=== WORK ORDER ===
Given the entries below, would you transcribe exactly the lines starting at the one with "SELECTED: 10 for 7399.50 -> 20 for 14799.00" and ending at the one with "total: 847.65 -> 719.14", both kept, pictures omitted, nothing extra?

=== DATA LISTING ===

○ ○ ○ ○ ○

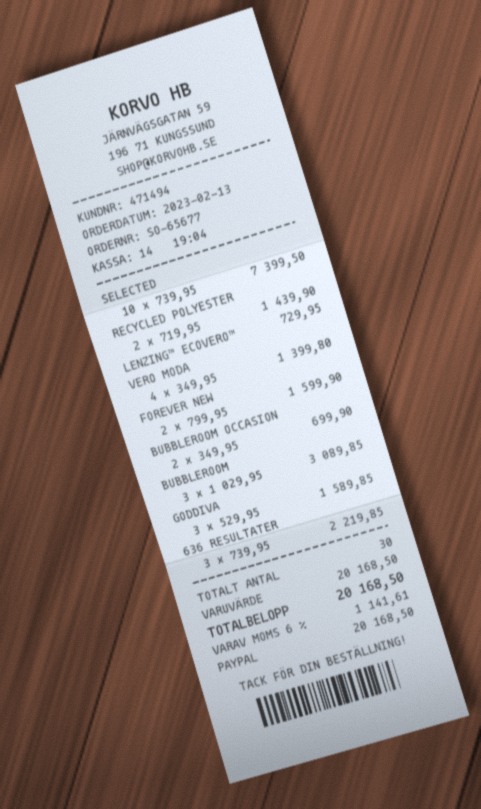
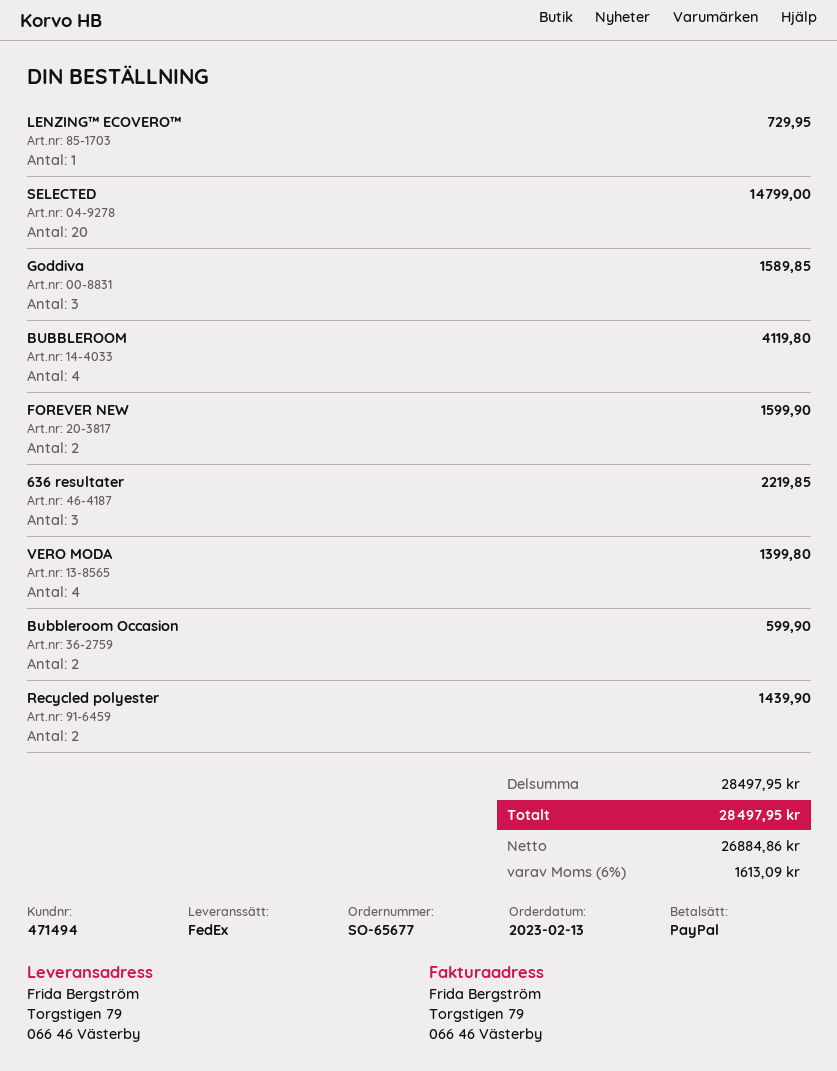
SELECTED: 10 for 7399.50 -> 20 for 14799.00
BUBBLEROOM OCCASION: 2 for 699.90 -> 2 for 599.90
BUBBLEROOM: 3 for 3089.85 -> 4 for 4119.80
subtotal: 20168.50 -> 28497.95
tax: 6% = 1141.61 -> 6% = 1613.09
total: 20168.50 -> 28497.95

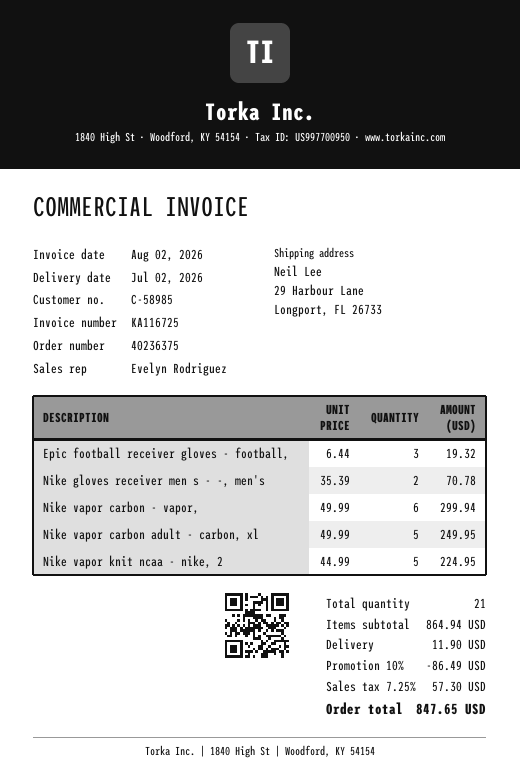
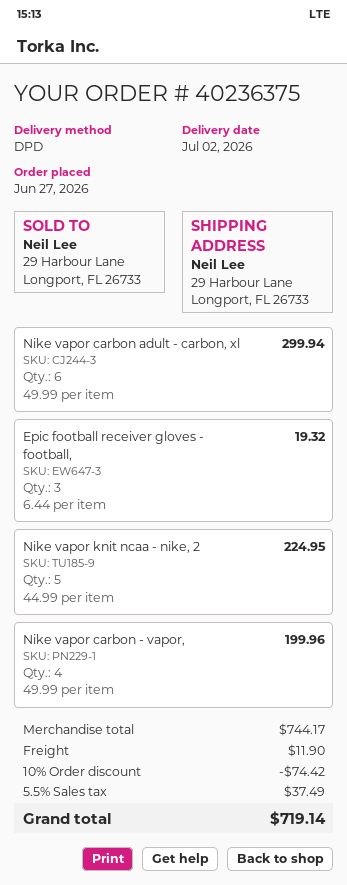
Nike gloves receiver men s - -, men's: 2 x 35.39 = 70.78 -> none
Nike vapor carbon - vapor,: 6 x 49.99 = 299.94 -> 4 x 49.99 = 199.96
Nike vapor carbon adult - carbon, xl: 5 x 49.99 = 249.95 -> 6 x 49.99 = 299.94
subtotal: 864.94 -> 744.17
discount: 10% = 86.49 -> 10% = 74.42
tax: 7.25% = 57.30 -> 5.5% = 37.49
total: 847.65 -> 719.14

○ ○ ○ ○ ○

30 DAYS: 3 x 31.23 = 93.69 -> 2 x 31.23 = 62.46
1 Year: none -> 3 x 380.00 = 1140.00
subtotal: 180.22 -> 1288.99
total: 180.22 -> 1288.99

○ ○ ○ ○ ○

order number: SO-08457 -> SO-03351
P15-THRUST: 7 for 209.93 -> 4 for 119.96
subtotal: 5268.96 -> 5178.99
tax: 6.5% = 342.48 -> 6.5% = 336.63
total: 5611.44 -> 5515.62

○ ○ ○ ○ ○

=== EXERCISE OUTPUT ===
SELECTED: 10 for 7399.50 -> 20 for 14799.00
BUBBLEROOM OCCASION: 2 for 699.90 -> 2 for 599.90
BUBBLEROOM: 3 for 3089.85 -> 4 for 4119.80
subtotal: 20168.50 -> 28497.95
tax: 6% = 1141.61 -> 6% = 1613.09
total: 20168.50 -> 28497.95

Nike gloves receiver men s - -, men's: 2 x 35.39 = 70.78 -> none
Nike vapor carbon - vapor,: 6 x 49.99 = 299.94 -> 4 x 49.99 = 199.96
Nike vapor carbon adult - carbon, xl: 5 x 49.99 = 249.95 -> 6 x 49.99 = 299.94
subtotal: 864.94 -> 744.17
discount: 10% = 86.49 -> 10% = 74.42
tax: 7.25% = 57.30 -> 5.5% = 37.49
total: 847.65 -> 719.14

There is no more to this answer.